- İşte güzelim bir cemaat, işte seçilmiş bir imam!
- و آن جماعت در پی او در قیام ** اینت زیبا قوم و بگزیده امام
- Namazdayken denizden “ İmdat!” seslerini duydu. Ansızın gözüne bir gemi ilişti.
- ناگهان چشمش سوی دریا فتاد ** چون شنید از سوی دریا داد داد
- Gemi, dalgalar arasına düşmüş, belâlara uğramış, perişan bir hale gelmişti.
- در میان موج دید او کشتیی ** در قضا و در بلا و زشتیی
- Hem gece, hem bulutlu bir hava, hem de dalga. Bu üç karanlık bir yandan, batma korkusu bir yandan… 2180
- هم شب و هم ابر و هم موج عظیم ** این سه تاریکی و از غرقاب بیم
- Fırtına Azrail gibi saldırıyor, dalgalar sağdan soldan hücum edip duruyordu.
- تند بادی همچو عزرائیل خاست ** موجها آشوفت اندر چپ و راست
- Gemidekiler, korkudan canlarından olmuşlar gibi feryatlarını göklere çıkarıyorlardı.
- اهل کشتی از مهابت کاسته ** نعره وا ویلها برخاسته
- Bağrışıp çağrışıyorlar, başlarını dövüyorlardı. Kâfir ve mülhit… Hepsi de imana gelmişti.
- دستها در نوحه بر سر میزدند ** کافر و ملحد همه مخلص شدند
- Yüzlerce niyazlarda bulunarak candan ahitler ediyorlar, adaklar adıyorlardı.
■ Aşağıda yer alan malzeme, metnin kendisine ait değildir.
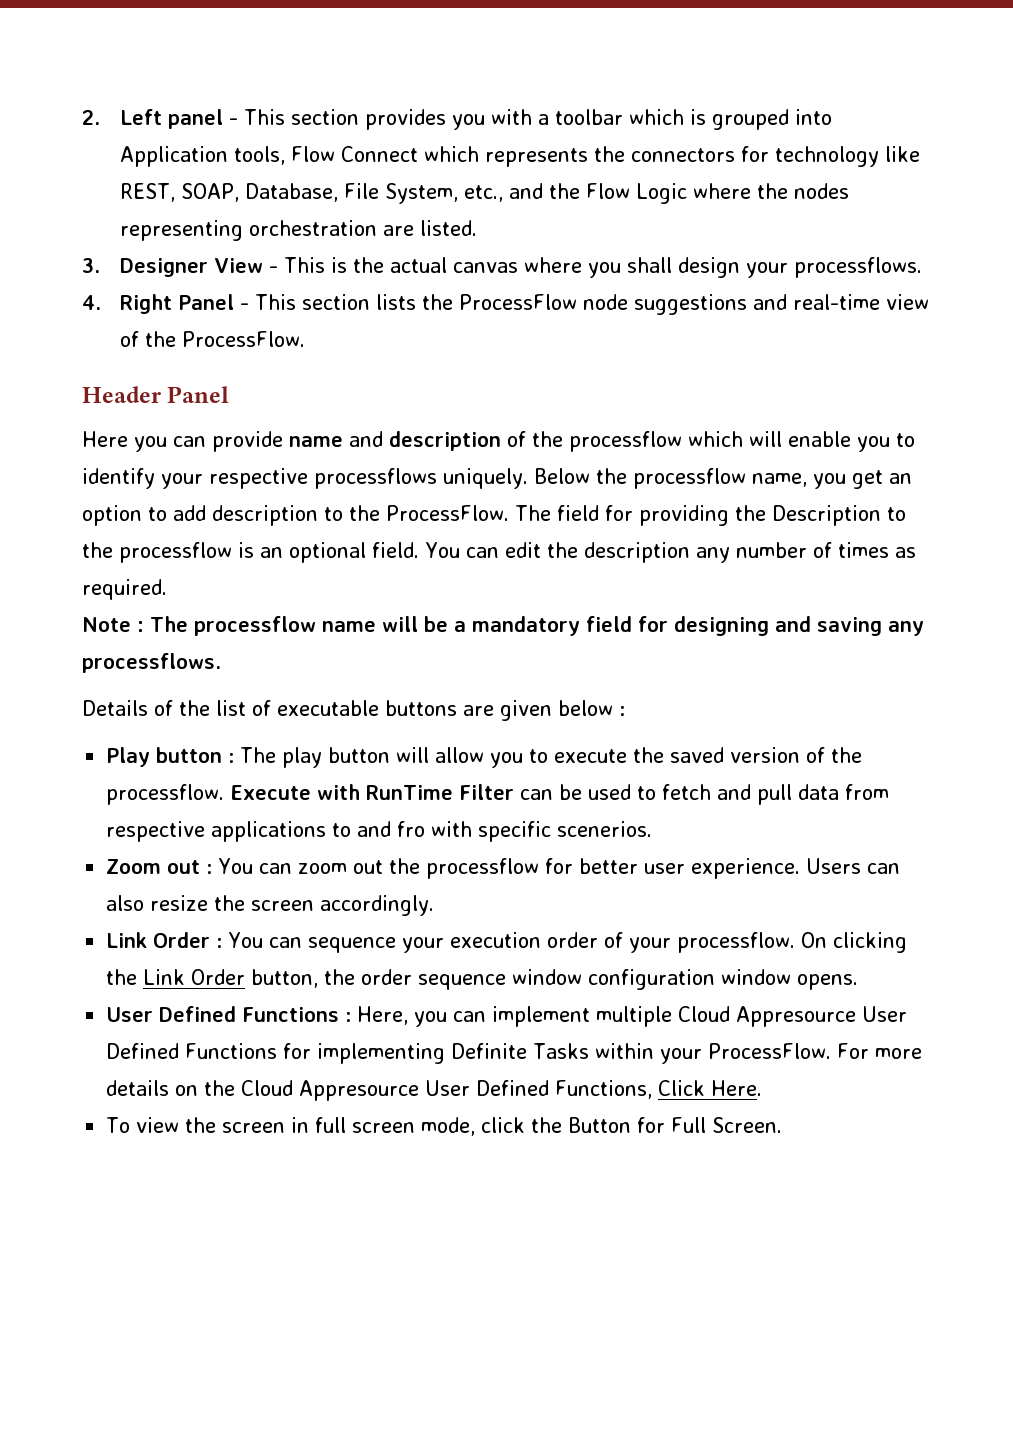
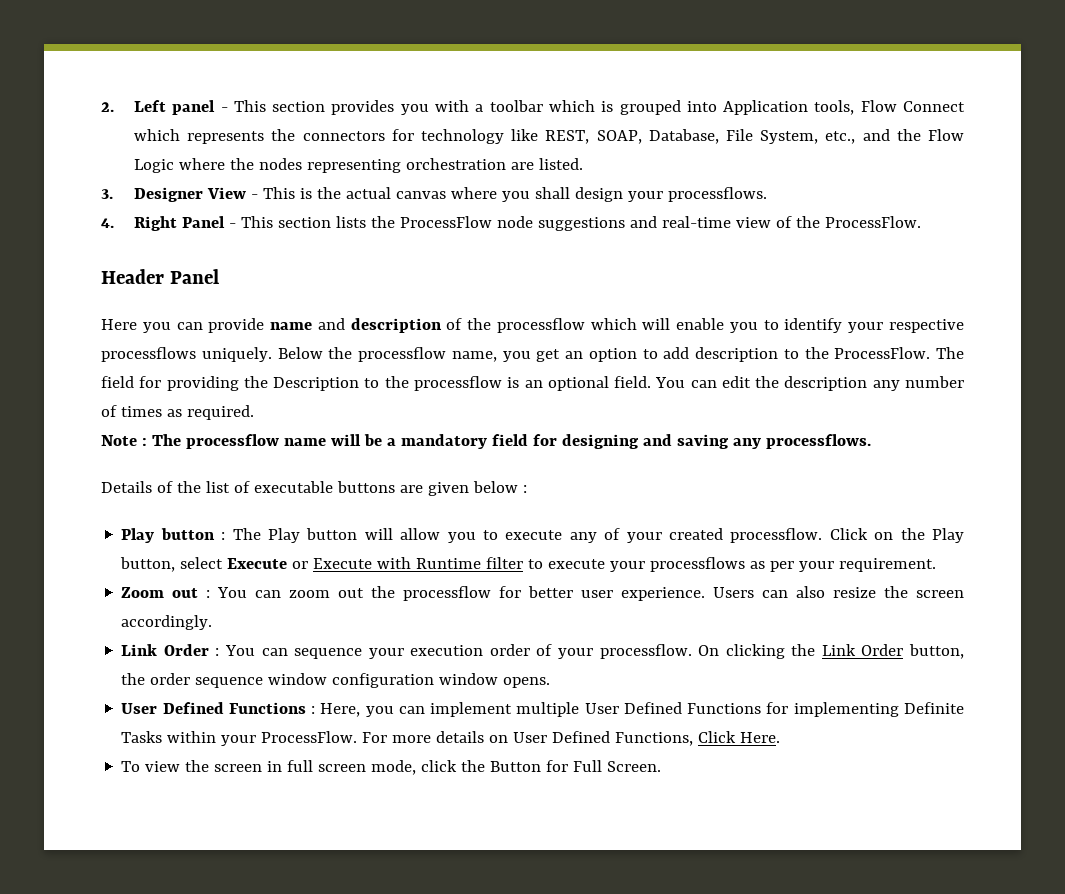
- Play button : The play button will allow you to execute the saved version of the processflow. Execute with RunTime Filter can be used to fetch and pull data from respective applications to and fro with specific scenerios.
+ Play button : The Play button will allow you to execute any of your created processflow. Click on the Play button, select Execute or Execute with Runtime filter to execute your processflows as per your requirement.
- User Defined Functions : Here, you can implement multiple Cloud Appresource User Defined Functions for implementing Definite Tasks within your ProcessFlow.
+ User Defined Functions : Here, you can implement multiple User Defined Functions for implementing Definite Tasks within your ProcessFlow.
- For more details on the Cloud Appresource User Defined Functions, Click Here.
+ For more details on User Defined Functions, Click Here.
- با خدا با صد تضرع آن زمان ** عهدها و نذرها کرده بجان
- Karmakarışık işlere dalmış, yüzleri bir an olsun kıbleye dönmemiş olanlar bile baş açık secdeye kapanmışlardı. 2185
- سر برهنه در سجود آنها که هیچ ** رویشان قبله ندید از پیچ پیچ
- Hâlbuki evvelce onlar, bu kulluğun faydası yok diyorlardı. Fakat o anda kullukta yüzlerce hayat görüyorlardı.
- گفته که بیفایدهست این بندگی ** آن زمان دیده در آن صد زندگی
- Dostlardan, dayıdan, amcadan, babadan, anadan, herkesten ümitlerini kesmişlerdi.
- از همه اومید ببریده تمام ** دوستان و خال و عم بابا و مام
- Kötü kişinin can verirken Allah’tan korkması gibi zahit de Allah’tan korkuyordu, fâsik da!
- زاهد و فاسق شد آن دم متقی ** همچو در هنگام جان کندن شقی
- Ne sollarından bir ümit vardı, ne sağlarından. Hileler öldü, bitti mi dua zamanı gelir!
- نه ز چپشان چاره بود و نه ز راست ** حیلهها چون مرد هنگام دعاست
- Onlar da ağlayıp inleyerek duaya koyulmuşlardı, gemiden gökyüzüne kadar bir duman yükselmişti. 2190
- در دعا ایشان و در زاری و آه ** بر فلک زیشان شده دود سیاه
- Şeytan ise o sırada düşmanlığından her birinin karşısına dikilip “ A köpeğe tapanlar, işte size iki illet!
- دیو آن دم از عداوت بین بین ** بانگ زد کای سگپرستان علتین
- A münkir, münafıklar, hem korkun, hem geberin. Nihayet bu olacaktı zaten.
- مرگ و جسک ای اهل انکار و نفاق ** عاقبت خواهد بدن این اتفاق
- Kurtulunca yine gözleriniz kurur, yine şehvet için yaratılmış birer şeytan kesilirsiniz.
- چشمتان تر باشد از بعد خلاص ** که شوید از بهر شهوت دیو خاص
- Allah’ın sizi kazadan kurtarmak üzere elinizden tuttuğu, sizi tehlikeden kurtardığı gün, hatırınıza bile gelmez” diye bağırmaktaydı.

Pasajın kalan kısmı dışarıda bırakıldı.